Buying Dividend Stocks To Create Another Income

dividend stocks

“Do you know the only thing that gives me pleasure? It’s to see my dividends coming in.” – John D. Rockefeller on dividend stocks

As the name Joyful Dividends suggest, I am thrilled whenever dividends from good companies or investment holdings arrive in my bank account, “Ka-Ching!”. The sound of money coming in is sweet, ain’t it?

By investing continually in fundamentally great dividend stocks, you will find yourself creating another source of income automatically as time passes by. While there are definitely risks to investing in stocks, you can reduce these risks by buying into and building a diversified portfolio that gives you enough income to pay for your everyday expenses.

When you reach a point where your dividend income from stock investing is more than income from your job, maybe it’s time to retire and follow your passion? A glorious rainbow awaits those who start and persist in this journey of dividend investing. Keep it consistent, and you will find rich pickings at the end of the journey.

How Reliable is Dividend Income? 

Perhaps more reliable than employment income.

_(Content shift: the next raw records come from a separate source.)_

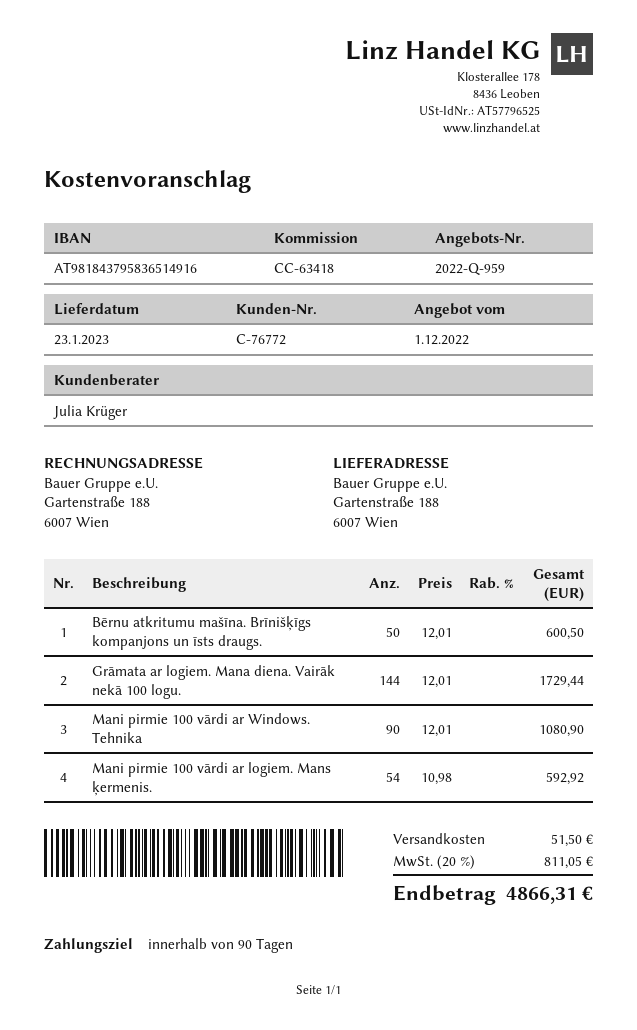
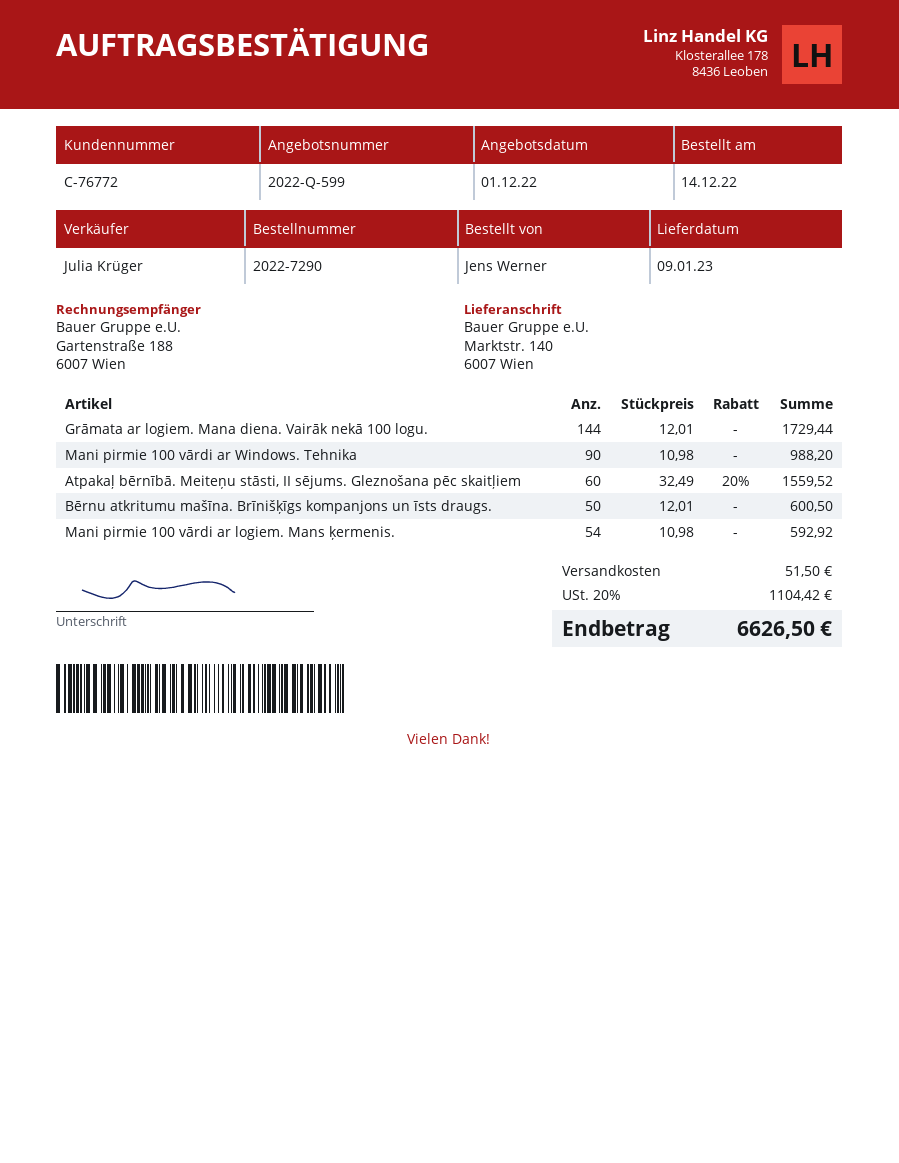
quote number: 2022-Q-959 -> 2022-Q-599
delivery date: 2023-01-23 -> 2023-01-09
ship to: Gartenstraße 188, 6007 Wien -> Marktstr. 140, 6007 Wien
Mani pirmie 100 vārdi ar Windows. Tehnika: 90 x 12.01 = 1080.90 -> 90 x 10.98 = 988.20
Atpakaļ bērnībā. Meiteņu stāsti, II sējums. Gleznošana pēc skaitļiem: none -> 60 x 32.49 - 20% = 1559.52
tax: 20% = 811.05 -> 20% = 1104.42
total: 4866.31 -> 6626.50

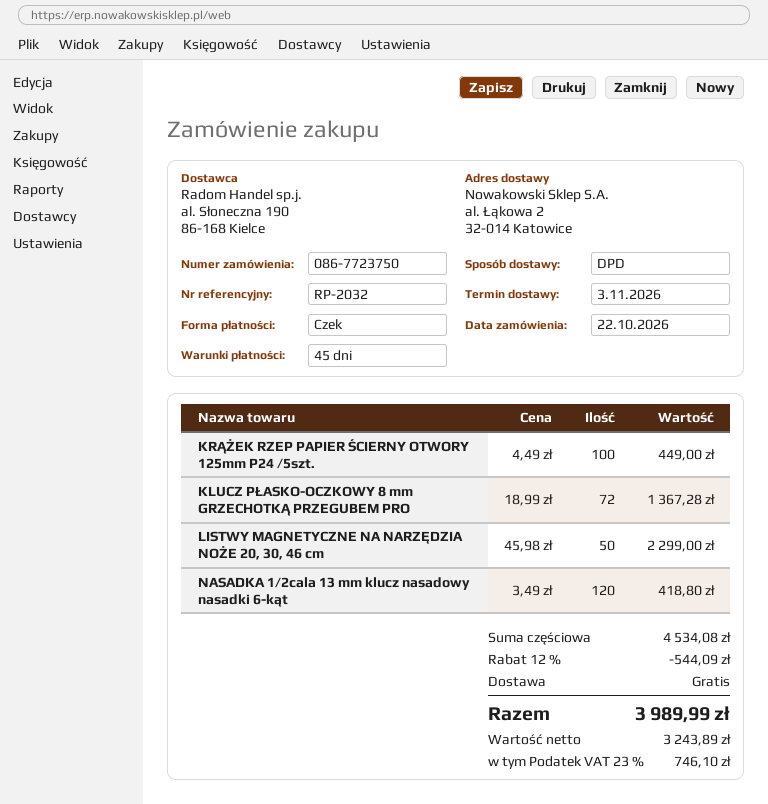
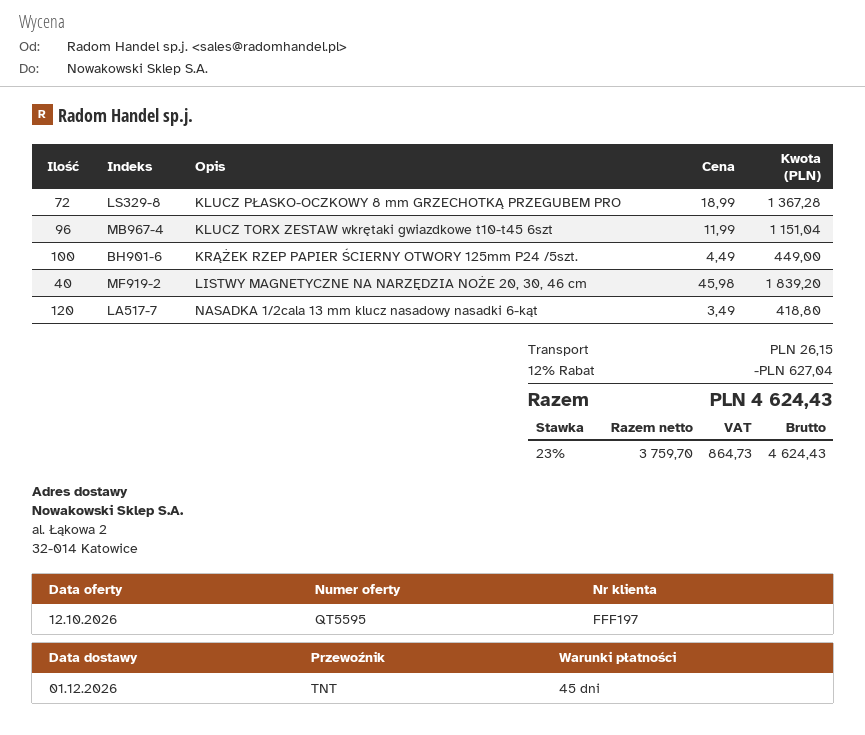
delivery date: 2026-11-03 -> 2026-12-01
shipping method: DPD -> TNT
LISTWY MAGNETYCZNE NA NARZĘDZIA NOŻE 20, 30, 46 cm: 50 x 45.98 = 2299.00 -> 40 x 45.98 = 1839.20
KLUCZ TORX ZESTAW wkrętaki gwiazdkowe t10-t45 6szt: none -> 96 x 11.99 = 1151.04
discount: 12% = 544.09 -> 12% = 627.04
shipping: 0.00 -> 26.15
net: 3243.89 -> 3759.70
tax: 23% = 746.10 -> 23% = 864.73
total: 3989.99 -> 4624.43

What happens if you lose your job tomorrow due to structural changes? Maybe the company doesn’t need you anymore, or your new boss is extremely hard to please? If all your income comes from your employment, you will find yourself stranded if that source of income disappears one day.

However, if you have a portfolio of more than 10 companies paying you dividends every quarter or every half a year, you are in a good position. Life can be uncertain. Reduce that uncertainty by relying on rock-solid dividend stocks!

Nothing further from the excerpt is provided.